• _Exercise details_:
Pull every line containing the word "contracts" from the records.

[Supplied records — start]

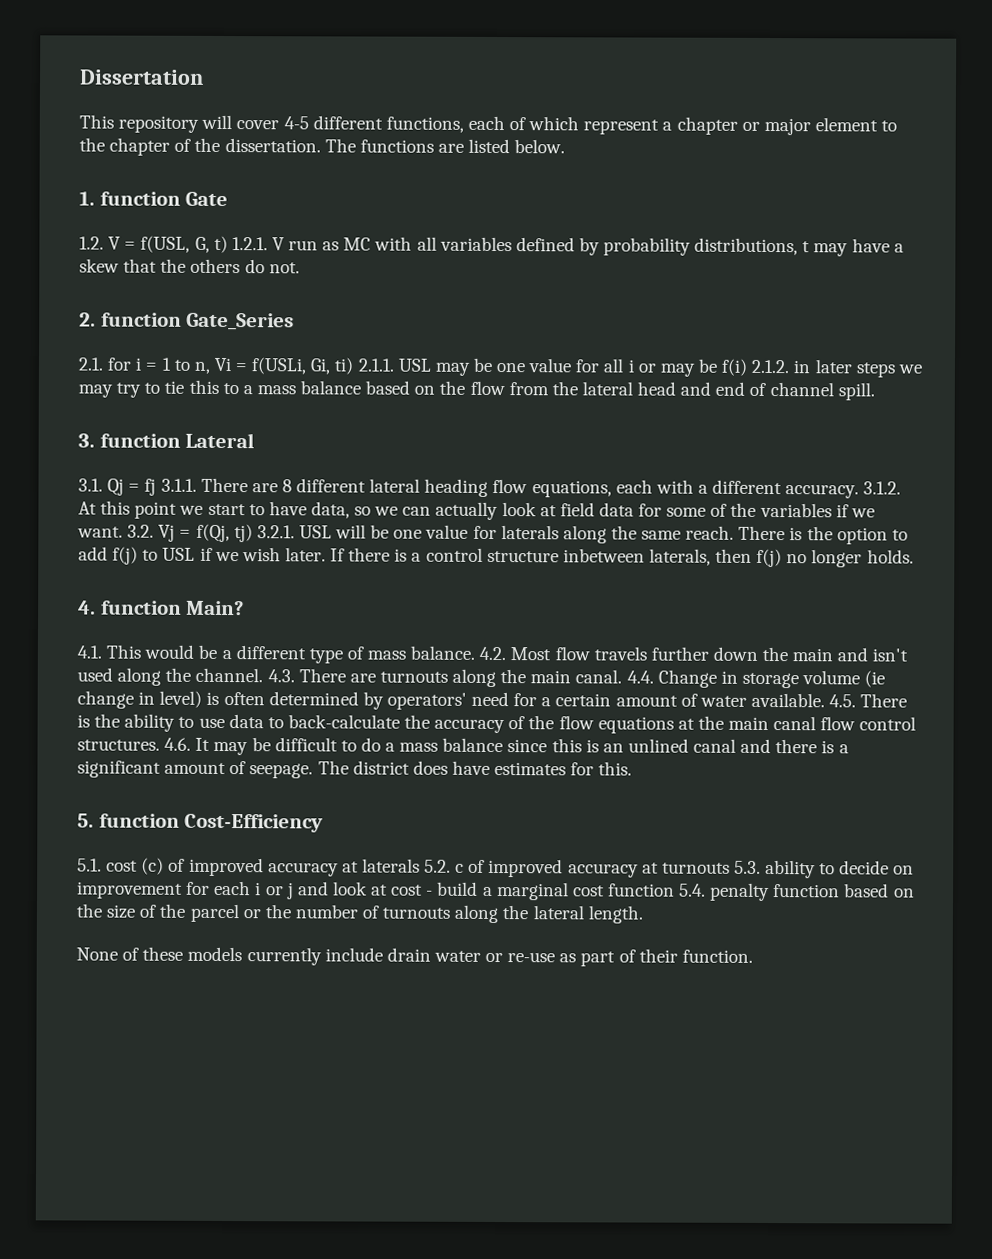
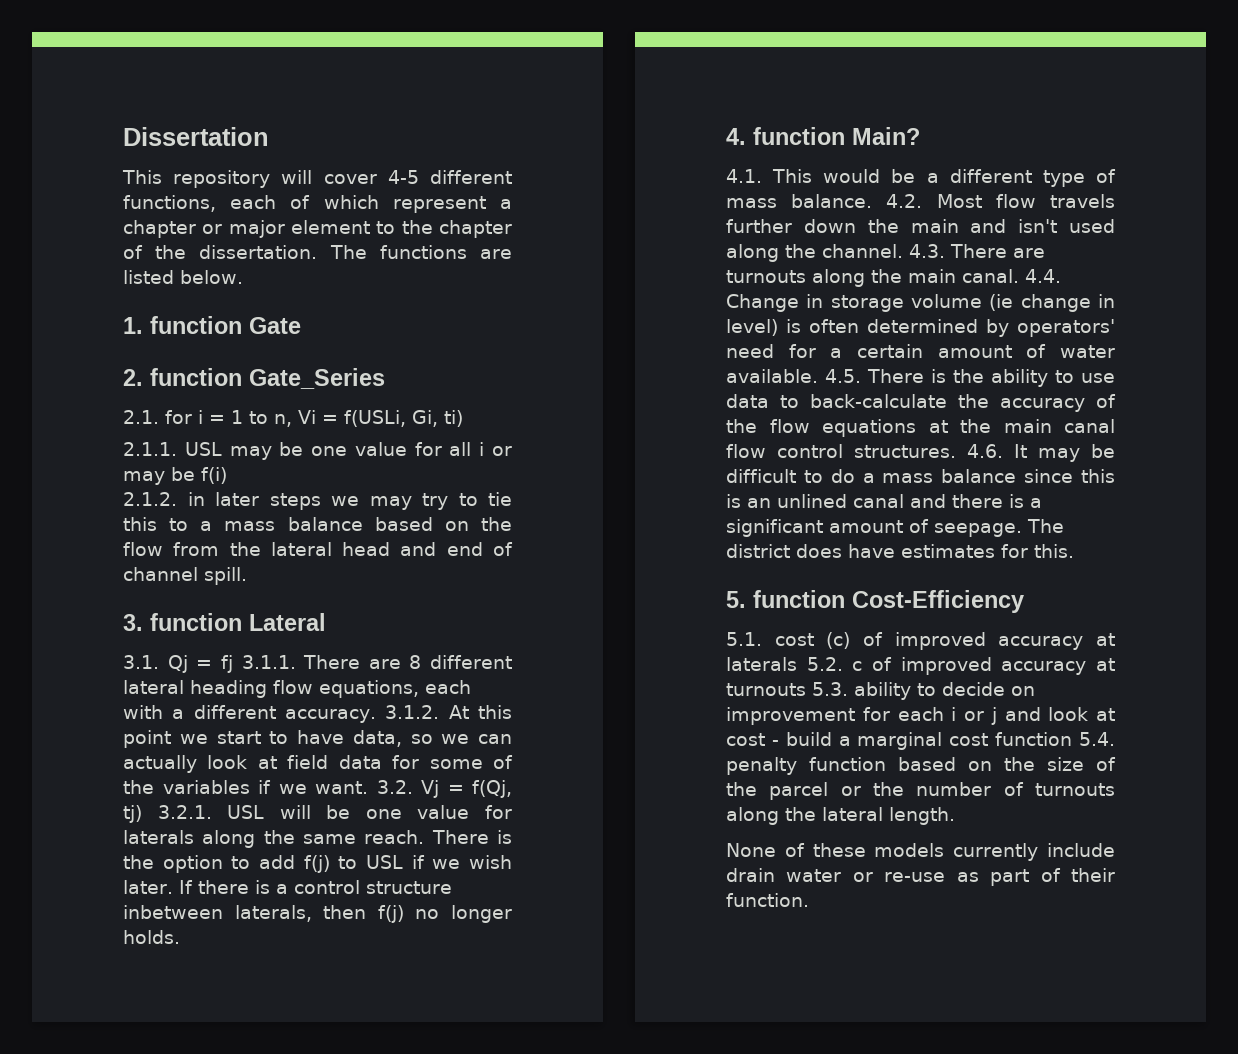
[79,235,904,257] [79,258,300,274] // 1.2. V = f(USL, G, t) 1.2.1. V run as MC with all variables defined by probability distributions, t may have a skew that the others do not. -> (301, 325) none
(354, 366) none -> (463, 418) //
(748, 367) none -> (227, 475) //

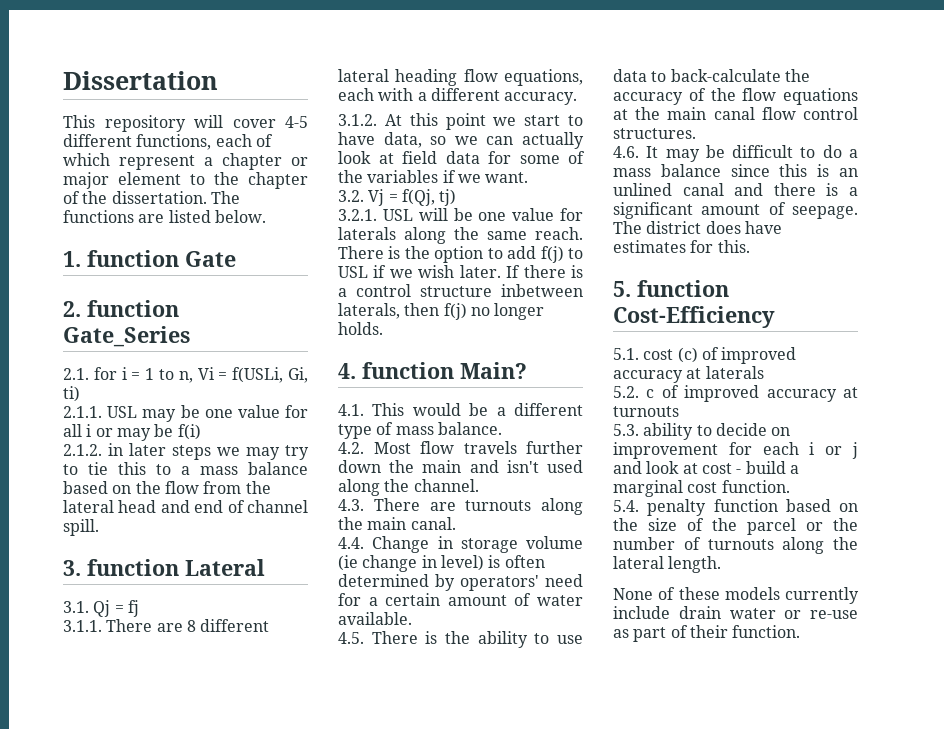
(233, 664) none -> (139, 608) //
(377, 716) none -> (578, 98) //
(368, 787) none -> (529, 177) //
(142, 814) none -> (457, 197) //
(873, 201) none -> (502, 428) //
(903, 251) none -> (479, 485) //
(1019, 276) none -> (456, 523) //
(818, 376) none -> (412, 618) //
(956, 451) none -> (696, 133) //
(797, 664) none -> (764, 372) //
(806, 689) none -> (679, 411) //
[995,732,1073,746] function -> [721,480,790,493] function. //

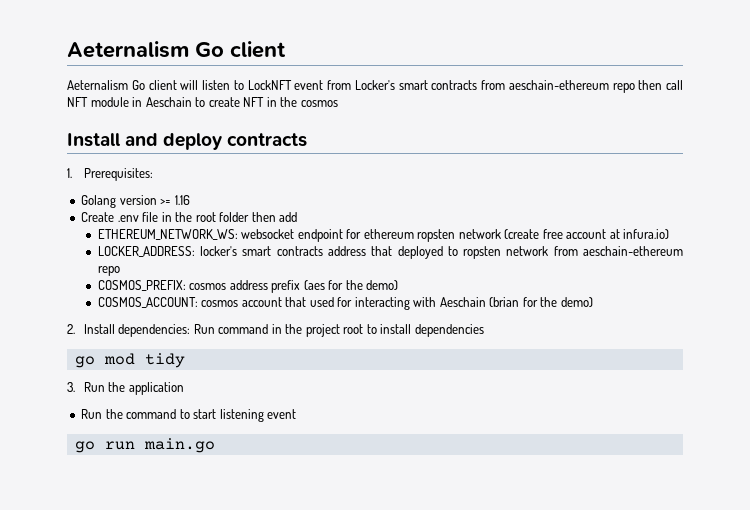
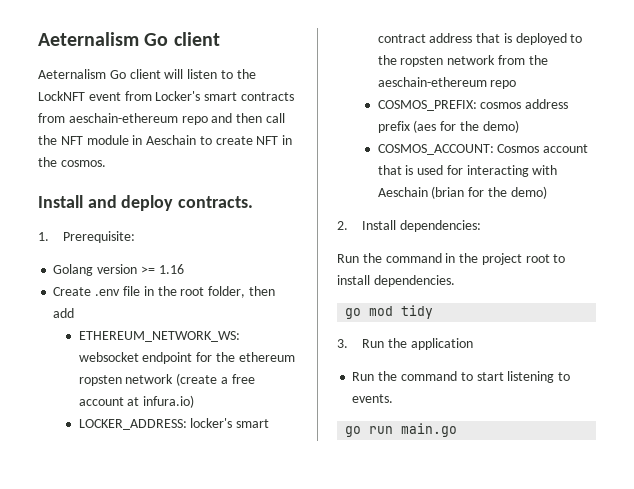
(244, 85) none -> [236,69,256,79] the
(635, 88) none -> [211,113,233,123] and
(683, 85) none -> [38,135,57,145] the
[300,100,338,107] cosmos -> [60,160,106,167] cosmos.
[227,133,308,147] contracts -> [178,196,254,208] contracts.
[83,168,153,181] Prerequisites: -> [63,231,136,243] Prerequisite:
[219,212,250,222] folder -> [208,286,246,298] folder,
(362, 234) none -> [215,352,235,362] the
(540, 234) none -> [220,377,228,384] a
[276,246,323,256] contracts -> [377,34,426,43] contract
(393, 251) none -> [503,33,512,43] is
(458, 251) none -> [377,55,397,65] the
(578, 251) none -> [528,55,548,65] the
[201,300,239,307] cosmos -> [497,144,540,153] Cosmos
(307, 302) none -> [405,165,414,175] is
[193,324,215,334] Run -> [337,253,382,263] // Run the
[414,324,484,337] dependencies -> [373,275,455,287] dependencies.
[267,409,297,419] event -> [558,372,571,381] [352,394,394,403] to events.

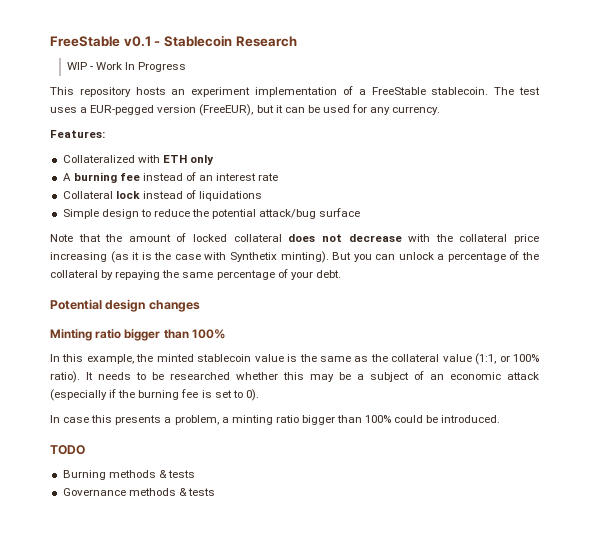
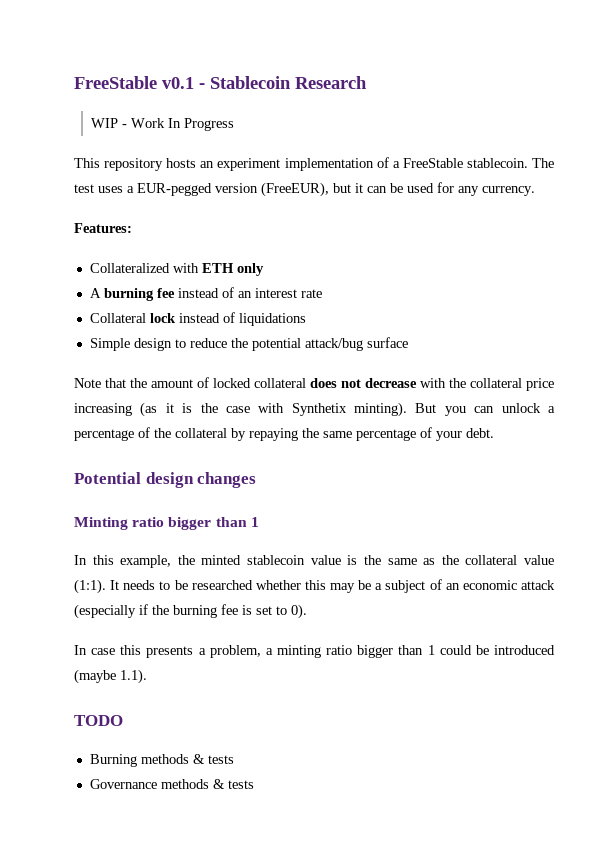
[191,329,226,339] 100% -> [250,517,259,527] 1
[475,353,539,365] [50,371,80,383] (1:1, or 100% ratio). -> [74,579,106,594] (1:1).
[365,415,392,423] 100% -> [427,645,435,655] 1
[441,415,501,423] introduced. -> [494,645,556,655] [74,669,147,684] introduced (maybe 1.1).

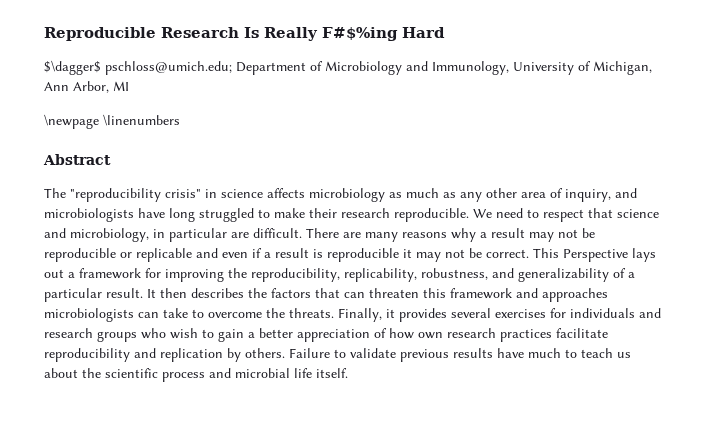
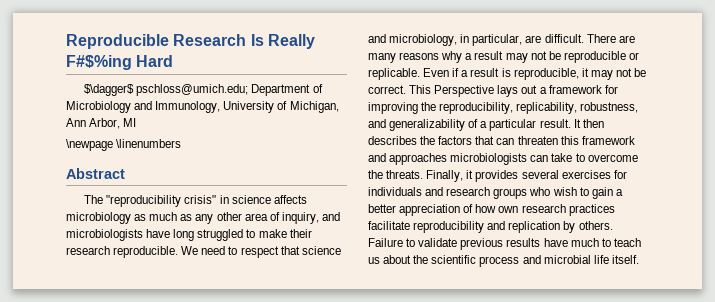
[169,228,227,242] particular -> [472,34,523,46] particular,
[136,248,248,262] replicable and even -> [368,68,450,80] replicable. Even
[327,248,399,262] reproducible -> [513,68,579,80] reproducible,

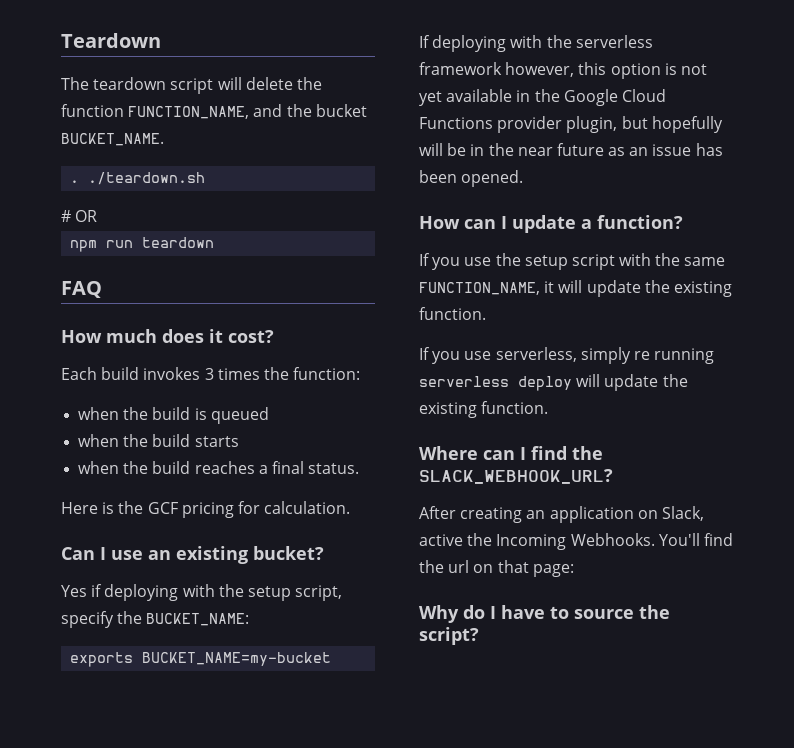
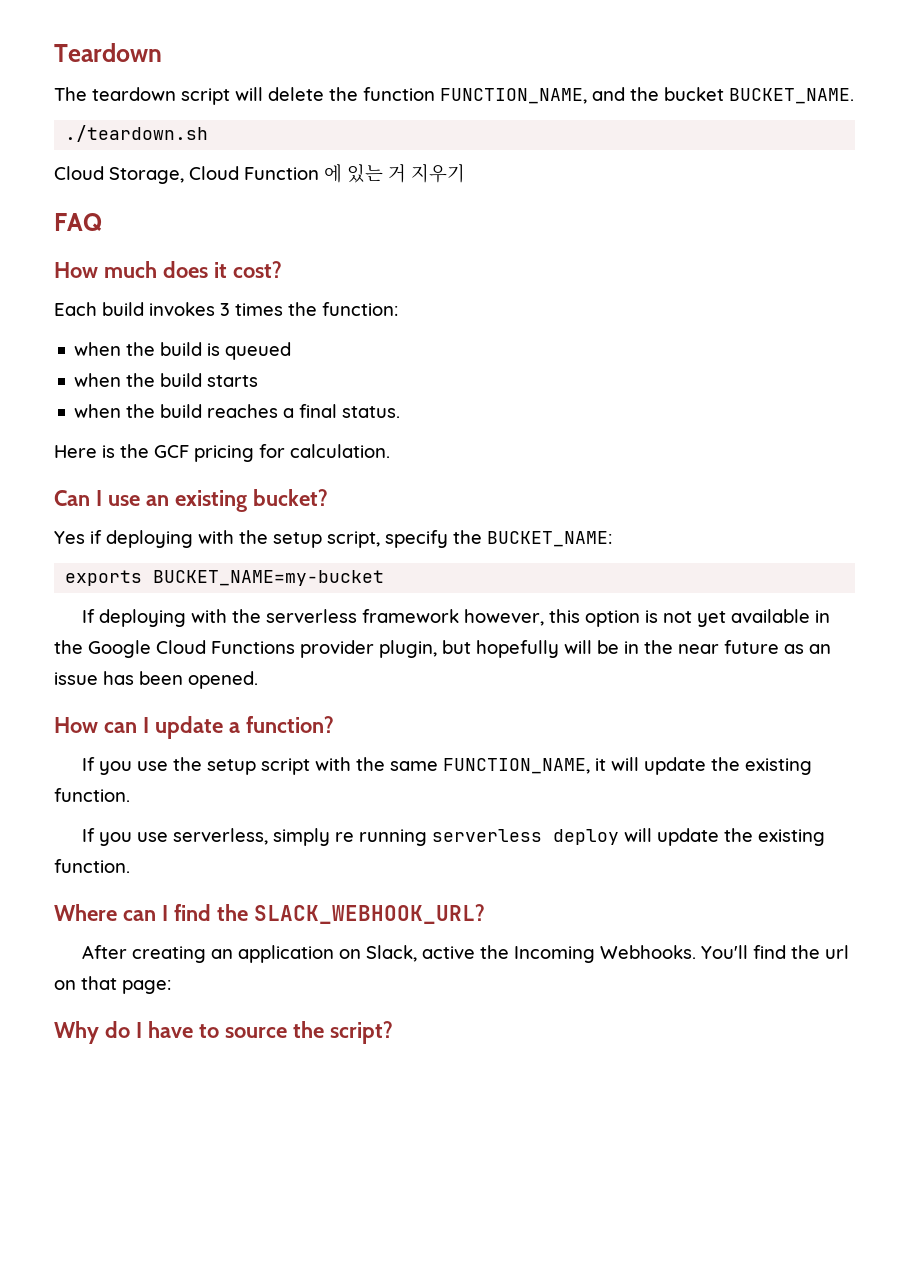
[70,180,80,183] . -> (854, 96) none
[61,210,98,222] [70,237,215,252] # OR // npm run teardown -> [54,163,465,184] Cloud Storage, Cloud Function 에 있는 거 지우기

[Supplied records — finish]

• _Written solution_:
[227,133,308,147] contracts -> [178,196,254,208] contracts.
[276,246,323,256] contracts -> [377,34,426,43] contract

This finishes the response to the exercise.